"Snow leopard in the wild," Steve Winter, All rights reserved
This picture by National Geographic photographer Steve Winter won this year's top prize in the BBC's Wildlife Photographer of the Year award. Winter spent 13 months getting this shot of the rarely-glimpsed leopard, an endangered species, in its high Himalayan habitat. He set up 14 cameras in 45 locations regularly marked by the territorial cats. Tripped by motion, these "camera traps" weren't always successful -- one camera yielded half a leopard in 5 1/2 months -- but Winter perservered.
Interestingly, he didn't really like the remote cameras he was forced to use "...because they just gave you a record of an animal." But snow leopards, he found, were the perfect subject for the technique because they always returned to the same spots (as long as no humans were nearby).
"So I viewed the locations as movie sets," Winter said. "I put the cameras there, I put the lights there...I knew the animal would come; it was just waiting for the actor to walk on stage and break the beam."
The BBC article is here.
If you want to read more on the subject, try Peter Matthiessen's 1979 Snow Leopard, a moving account of the naturalist/author/now Buddhist priest's 1973 trip to the Himalayas with an expedition studying the bharal or blue sheep. Matthiessen spends months in the high mountains looking for a snow leopard. I won't tell you whether he finds one or not, but I can tell you it's a great read.

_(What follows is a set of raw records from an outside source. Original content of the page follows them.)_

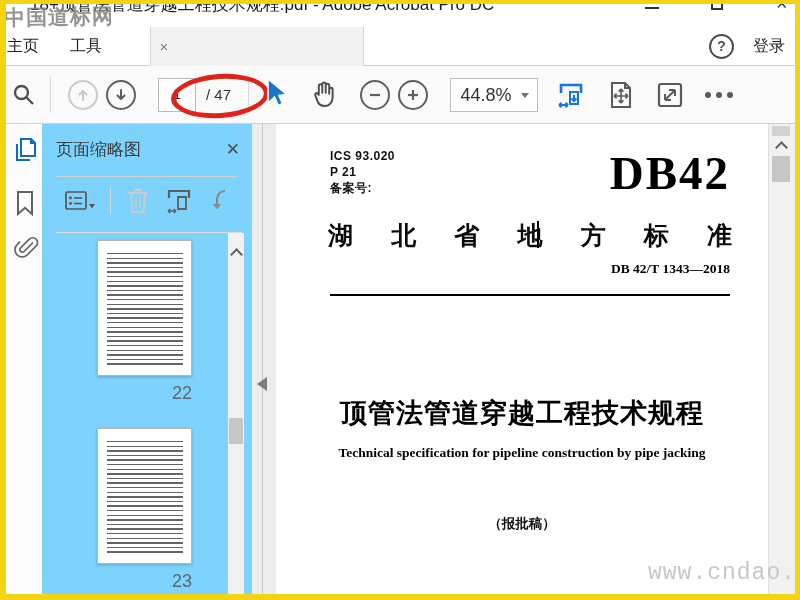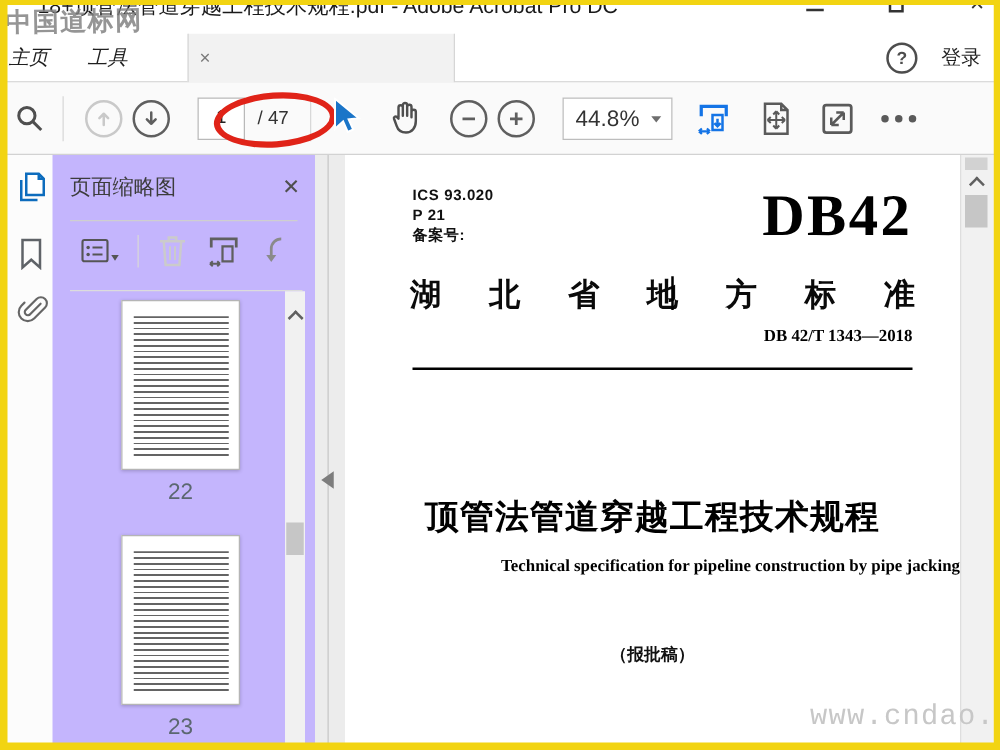"主页" .menu-label { font-style: italic -> none }
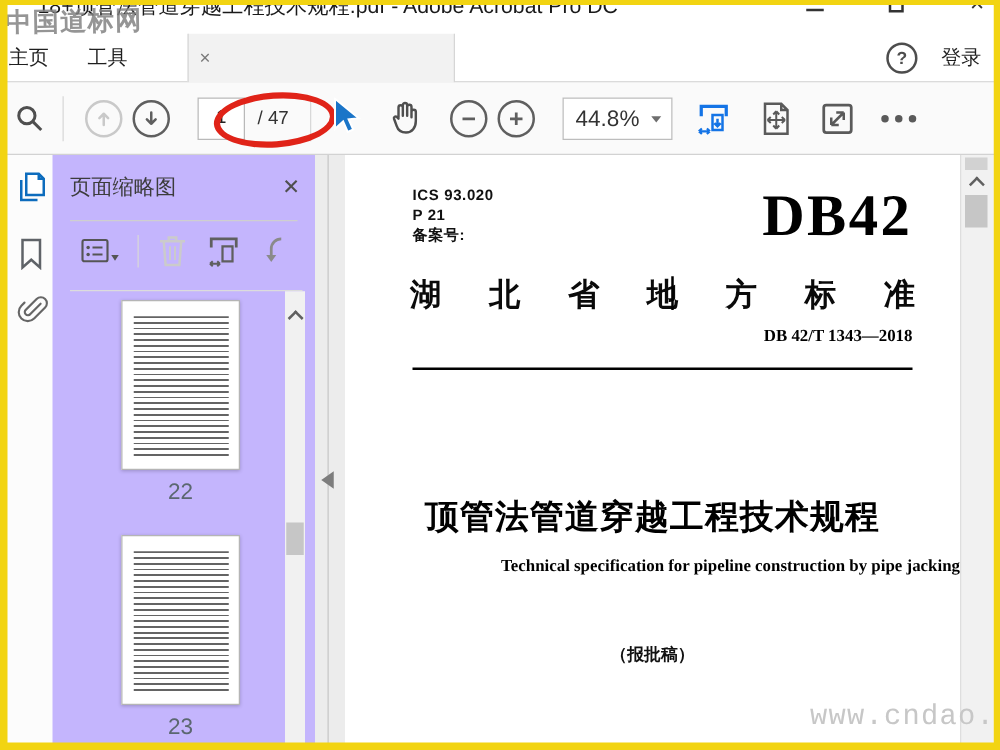"页面缩略图" .panel { background: #c4b5fd -> #7dd3fc }
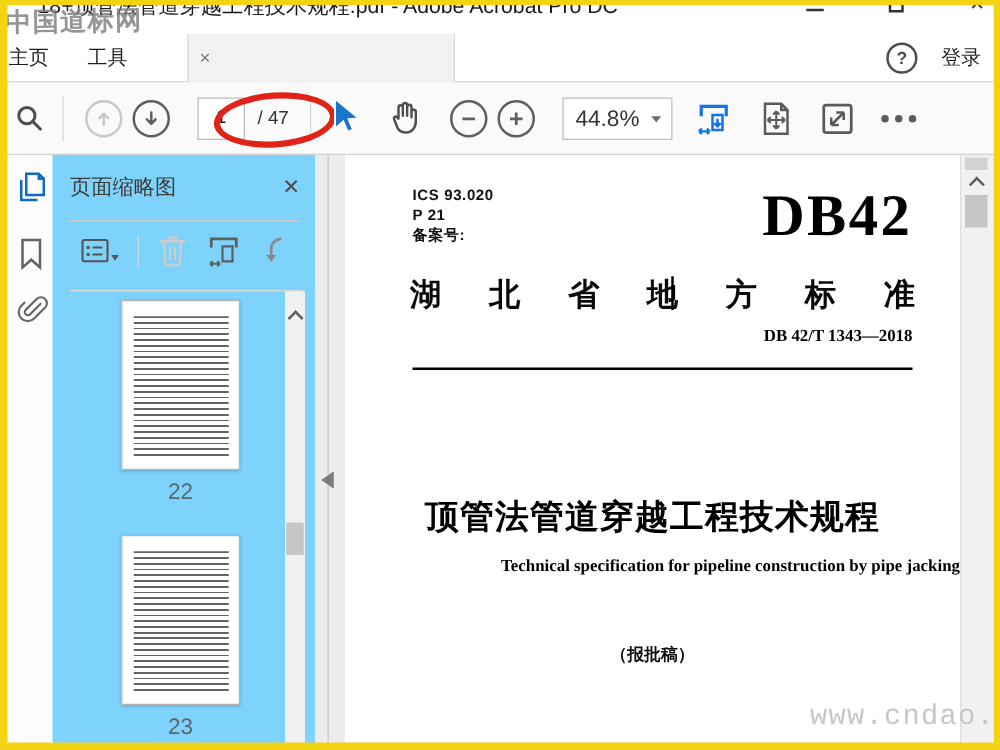"22" .thumb-label { text-align: center -> right }
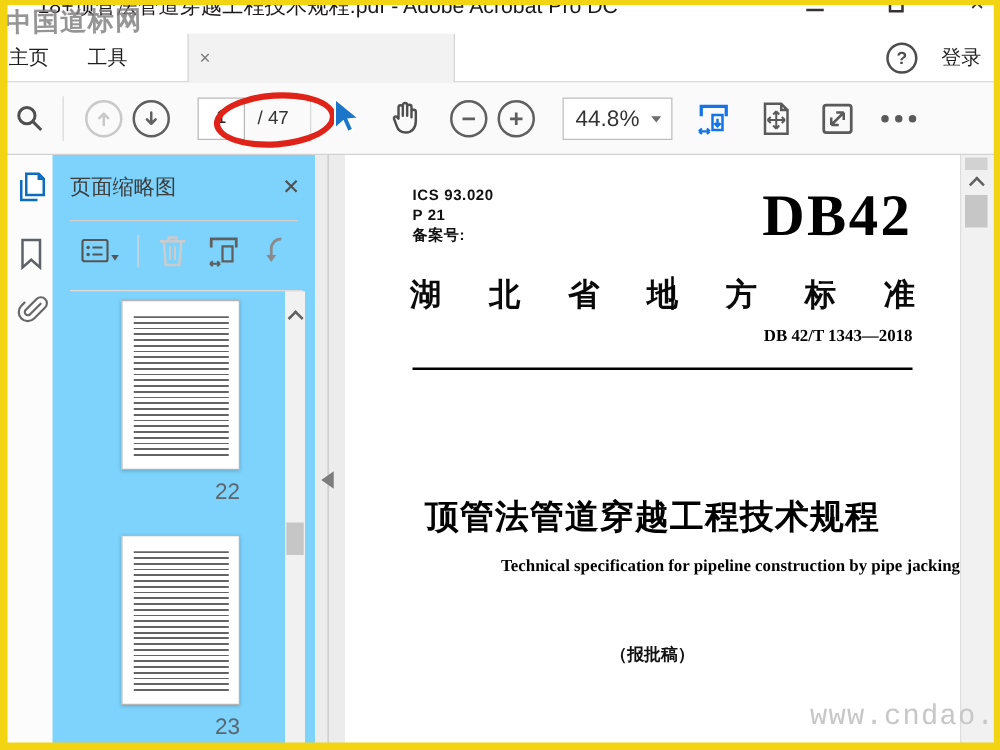"Technical specification for pipeline" .doc-subtitle { text-align: right -> center }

This story was pointed out to me by my friend, writer/editor & photographer Sharon Guynup, Steve Winter's long-time partner. Sharon's life-&-travel blog Out in the wide world is fascinating.
2 comments:
Ever since I read Matthiesen's book, I've been obsessed with these cats.
They are the most beautiful I think. I read somewhere that they have the longest heaviest tails of any cat. It's because they need the weight to counterbalance as they're climbing around incredibly steep rocky cliffs.